17 mars : « Eh bien, nous savons maintenant à quel point l’Amérique est bien préparée à une situation d’urgence. 4 semaines après le plus haut [sur les marchés actions] : on renfloue tout le monde. »

Rien n’est plus faux, il est grand temps de se réveiller.

Ce qu’il faut vraiment différencier, c’est la cause profonde du simple catalyseur de la crise

Ne vous y trompez pas : la crise que traversent l’économie et les marchés trouve ses causes dans l’action humaine. En l’occurrence, il s’agit des politiques menées par les décideurs budgétaires et monétaires.

Les racines de cette énième crise sont lointaines. Les banques centrales soufflent dans l’Everything Bubble depuis 2009. Il faudrait cependant remonter au moins à 1971 et au découplage entre l’or et le dollar pour mettre en relief ses causes profondes.

Pour résumer les choses très brièvement, l’origine du mal est double. Nous sommes victimes de deux virus qui n’ont rien à voir avec le Covid-19. Et pour cause, ils n’ont rien de sanitaire : ils seraient plutôt à mi-chemin entre le politique et le psychologique.

Le premier, c’est le choix systématique de « la facilité », comme l’a parfaitement formulé Simone Wapler. Dans nos sociétés contemporaines, il n’y a pas d’élection qui tienne sans promesse de déficit budgétaire. Et, à force d’accumuler les déficits, nos gouvernements se retrouvent avec des dettes gigantesques impossibles à refinancer au taux de marché. Il faut donc truquer la partie, piper les dés et c’est là que les banques centrales rentrent en jeu, en baissant les taux à zéro et en inondant les marchés de liquidités.
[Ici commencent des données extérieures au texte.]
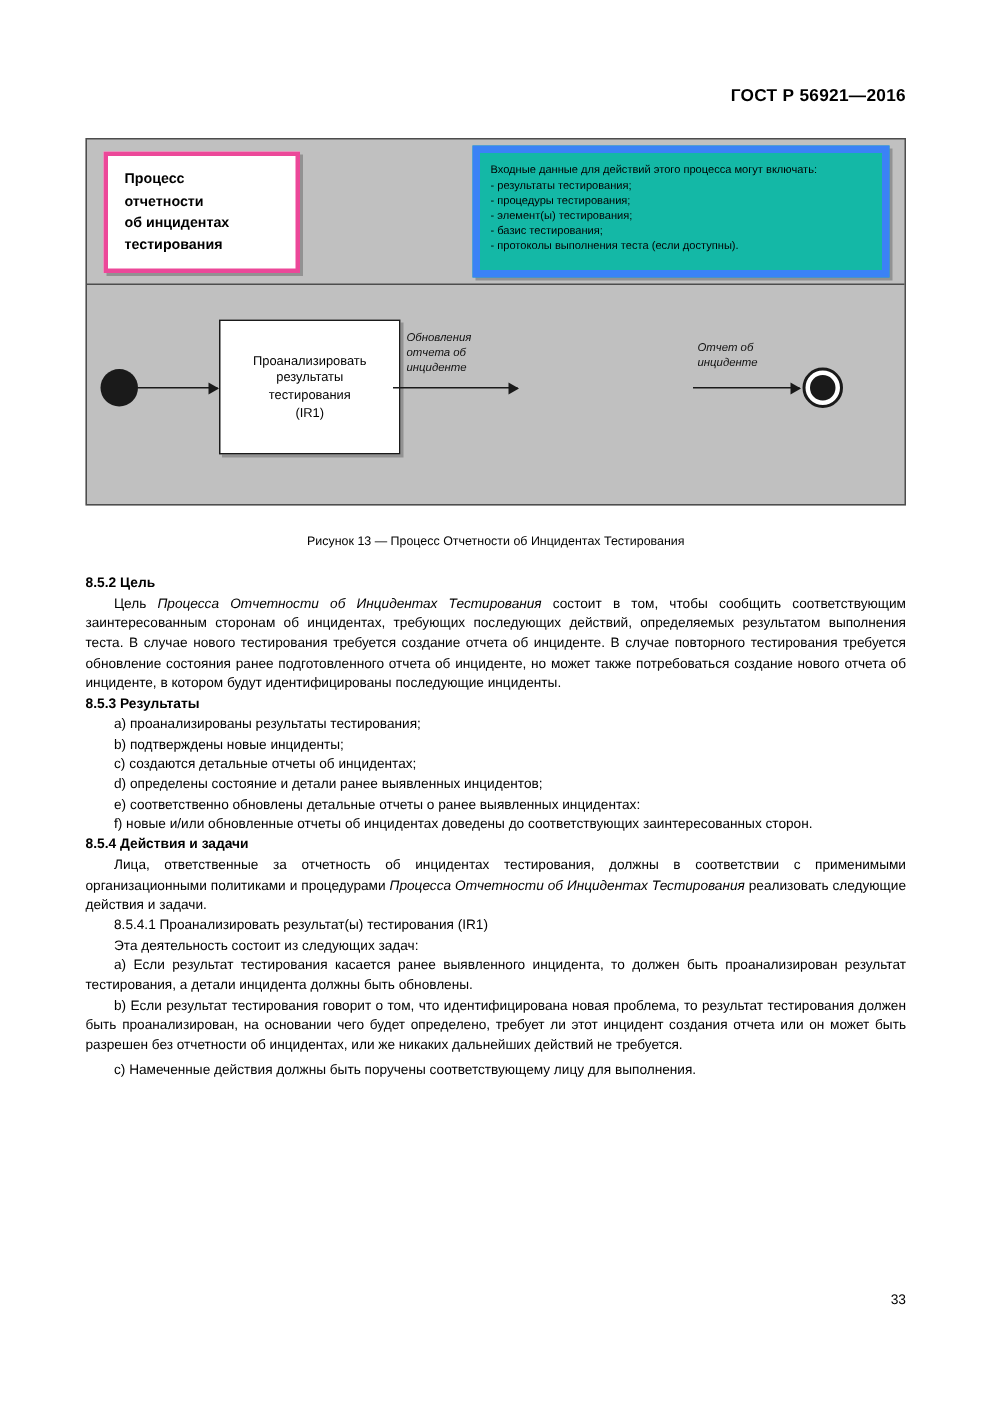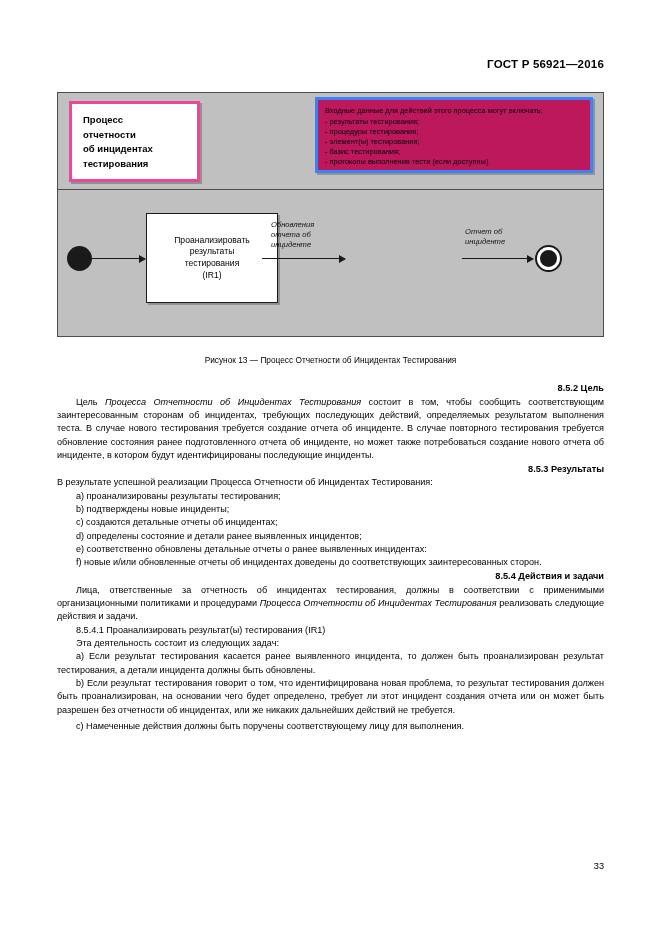"Входные данные для действий этого" .input-box { background: #be185d -> #14b8a6; border: 3px solid #3b82f6 -> 5px solid #3b82f6; height: 76px -> 88px }
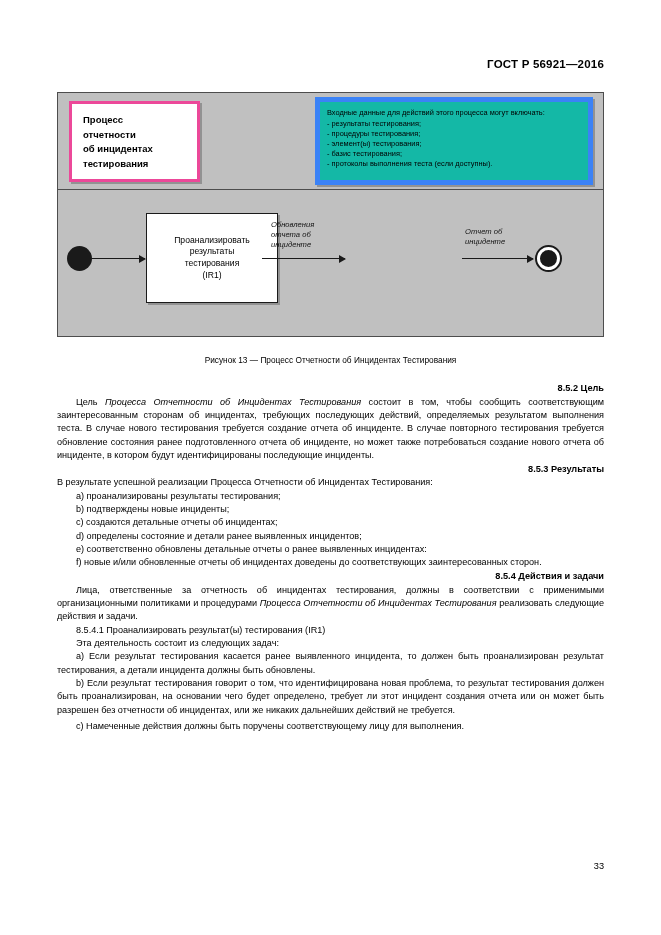"Проанализировать" .act-1 { width: 132px -> 121px }
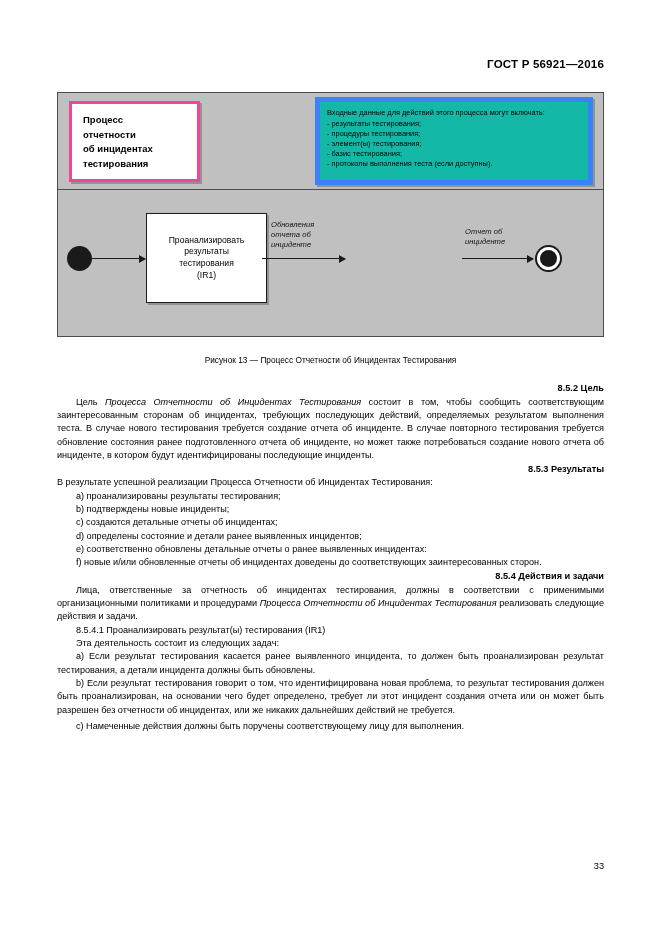"8.5.2 Цель" h3.sec { text-align: right -> left }
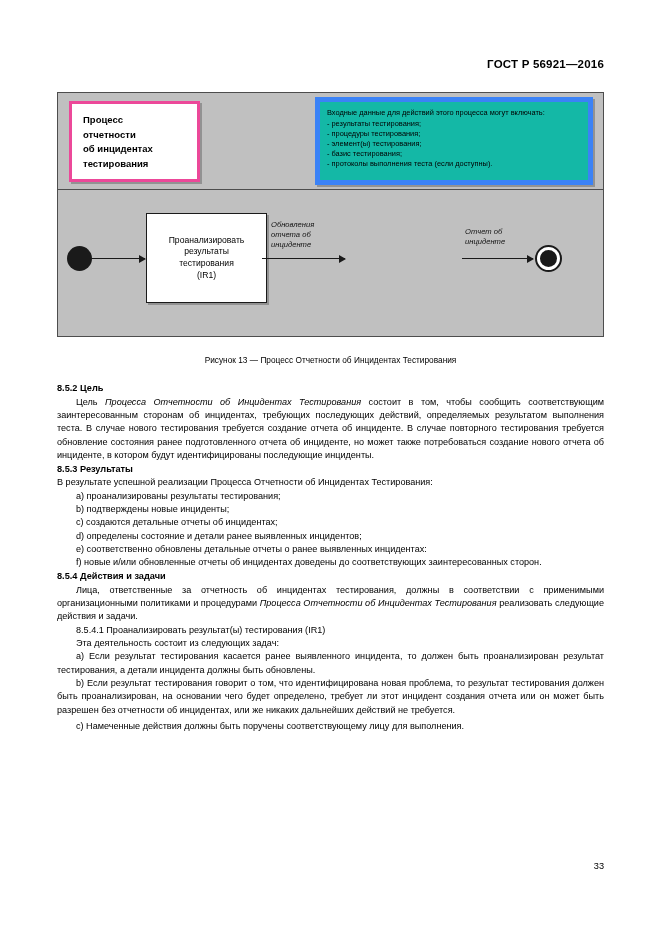"В результате успешной реализации" p { html: <p>В результате успешной реализации Процесса Отчетности об Инцидентах Тестирования:</p> -> none }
Grâce à cette manne, les Etats peuvent se financer à un coût soutenable, mais cette politique d’argent facile conduit inévitablement au développement de multiples autres bulles, de plus petite taille que la bulle des dettes souveraines puisque ne concernant que le secteur privé : immobilier, arts, actions, dette corporate, dette estudiantine, etc. C’est ainsi que s’est formée l’Everything Bubble, le Tout en Bulles ou la Grande Bulle du Tout – comme vous préférez.

A ce stade, peut-être avez-vous envie de me rétorquer qu’à cela ne tienne, il suffit d’ouvrir un livre d’Histoire pour constater que ce genre de démarche a toujours échoué. Nos banquiers centraux sont donc les plus à même de juger jusqu’où ils peuvent aller pour faire machine arrière avant qu’il ne soit trop tard.

Certes, mais c’est là qu’entre en jeu le second virus.

Ce virus, c’est la folie des grandeurs dont sont prises les autorités publiques de notre époque. Bruno Bertez décrit parfaitement ce phénomène : « Il y a quelque chose de prométhéen et de sisyphéen dans la tache folle des apprentis demi-dieux. Ils luttent contre la pesanteur et ils essaient de voler aux dieux le feu de l’infinitude et de l’éternité. Hélas notre lot à nous humain ce sont les limites, la finitude, la mort. Les marchés crient, ils veulent être ranimés. Ils veulent prolonger. » Il en va de même pour l’acharnement des autorités à prolonger coûte que coûte l’expansion économique, jusqu’à prétendre faire disparaître les cycles économiques.